Using panel data on U.S. counties, Spenkuch finds that a 10 percent increase in the share of immigrants increases the property crime rate by 1.2 percent.  In other words, the average immigrant commits roughly 2.5 times as many property crimes as the average native but with no impact on violent crime rates.  He finds that this effect on property crime rates is caused entirely by Mexican immigrants.  Separating Mexicans from other immigrants, the former commit 3.5 to 5 times as many crimes as the average native.  However, all other immigrants commit less than half as many crimes as natives.  This is the most deleterious finding that I discovered. 
Stowell et al. looks at 103 different MSAs from 1994-2004 and finds that violent crime rates tended to decrease as the concentration of immigrants increased.  An immigrant concentration two standard deviations above the mean translates into 40.5 fewer violent crimes per 100,000 compared to a decrease of 8.1 violent crimes in areas that experienced a change in immigration concentration two standard deviations below the mean.  It is easy to focus on the horrible tragedies when somebody is murdered by an immigrant but it’s very hard to imagine all of the people who weren’t murdered because of the lower crime rates created by increased immigration.  In their summary of the research on this topic, they write:
“[T]he weight of the evidence suggests that immigration is not associated with increased levels of crime.  To the extent that a relationship does exist, research often finds a negative effect of immigration on levels of crime, in general, and on homicide in particular.   
Some immigrants from certain countries of origin may be more crime prone than others, as Spenkuch finds above.  To test this, Chalfin used rainfall patterns in Mexico to estimate inflows of Mexican immigrants.  The idea is that lower rainfall and a decrease in agricultural productivity in Mexico would push marginal Mexican immigrants out of Mexico and into the U.S. labor market.  Mexican rainfall patterns and the subsequent immigration had no effect on violent or property crime rates in major U.S. metropolitan areas.    

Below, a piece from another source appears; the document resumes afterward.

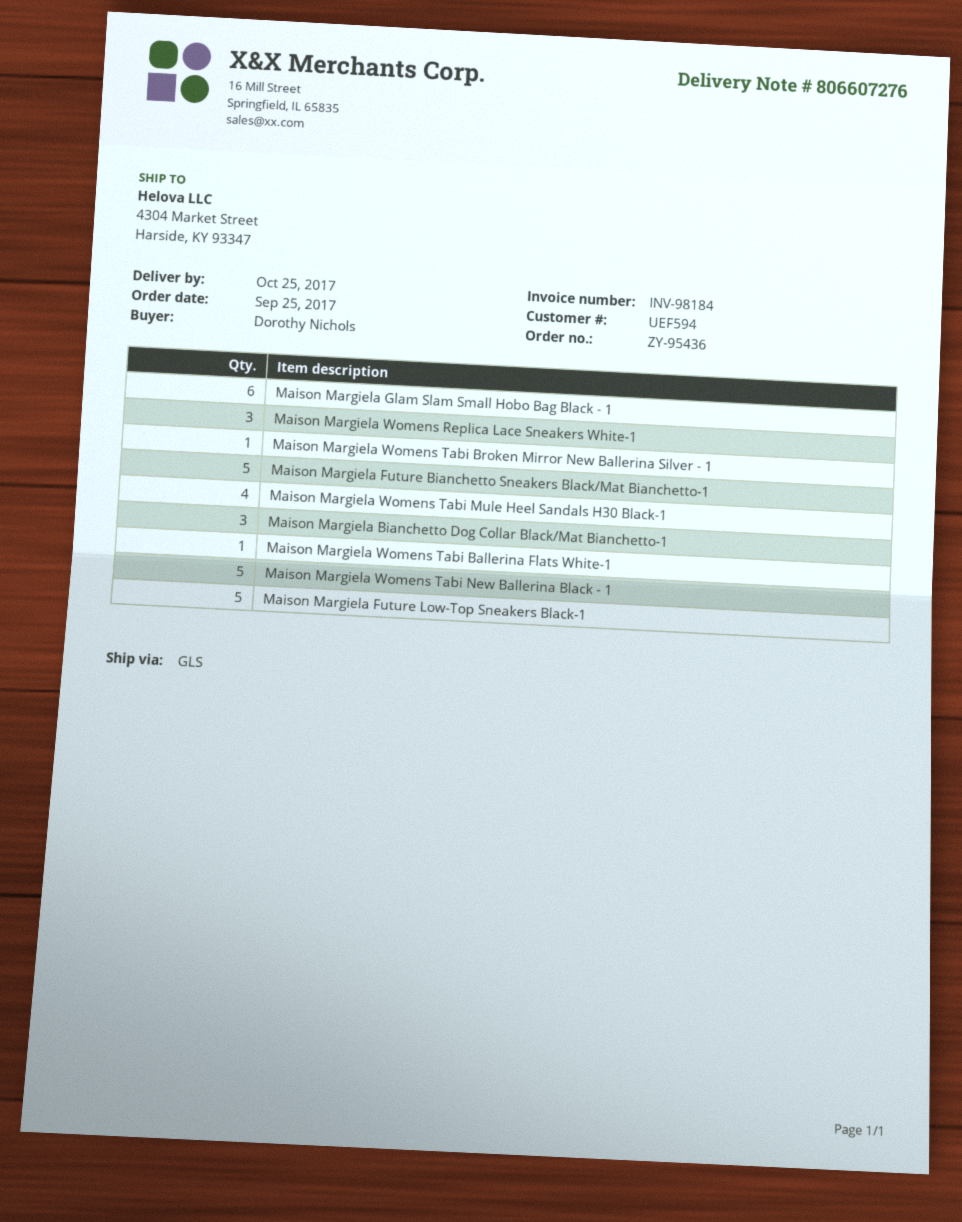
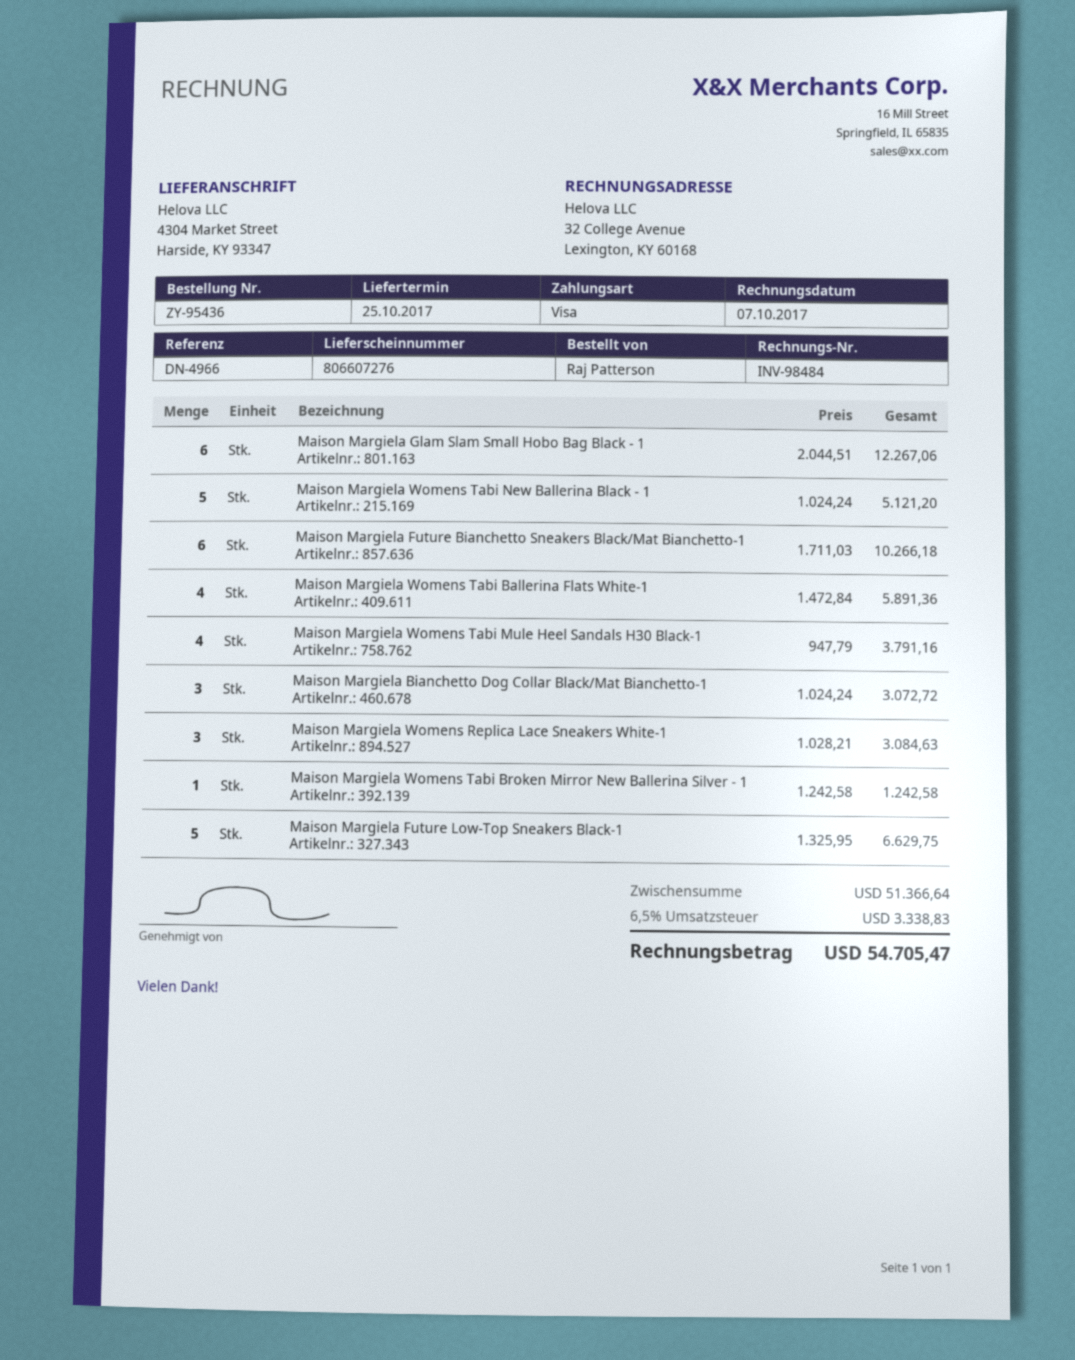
invoice number: INV-98184 -> INV-98484
ordered by: Dorothy Nichols -> Raj Patterson
Maison Margiela Future Bianchetto Sneakers Black/Mat Bianchetto-1: 5 -> 6
Maison Margiela Womens Tabi Ballerina Flats White-1: 1 -> 4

These trends have also been found on the local level.  Davies and Fagan looked at crime and immigration patterns at the neighborhood level in New York City.  They find that crime rates are not higher in areas with more immigrants.  Sampson looked at Chicago and found that Hispanic immigrants were far less likely to commit a violent criminal act then either black or white native Chicagoans.  Lee et al. found that trends in recent immigration are either not correlated with homicides or are negatively correlated in Miami, San Diego, and El Paso.  The only exception is that there is a positive relationship between immigration and black homicide rates in San Diego.      
Numerous studies also conclude that the high immigration rate of the 1990s significantly contributed to the precipitous crime decline of that decade.  According to this theory, immigrants are less crime prone and have positive spillover effects like aiding in community redevelopment, rebuilding of local civil society in formerly decaying urban cores, and contributing to greater economic prosperity through pushing natives up the skills spectrum through complementary task specialization. 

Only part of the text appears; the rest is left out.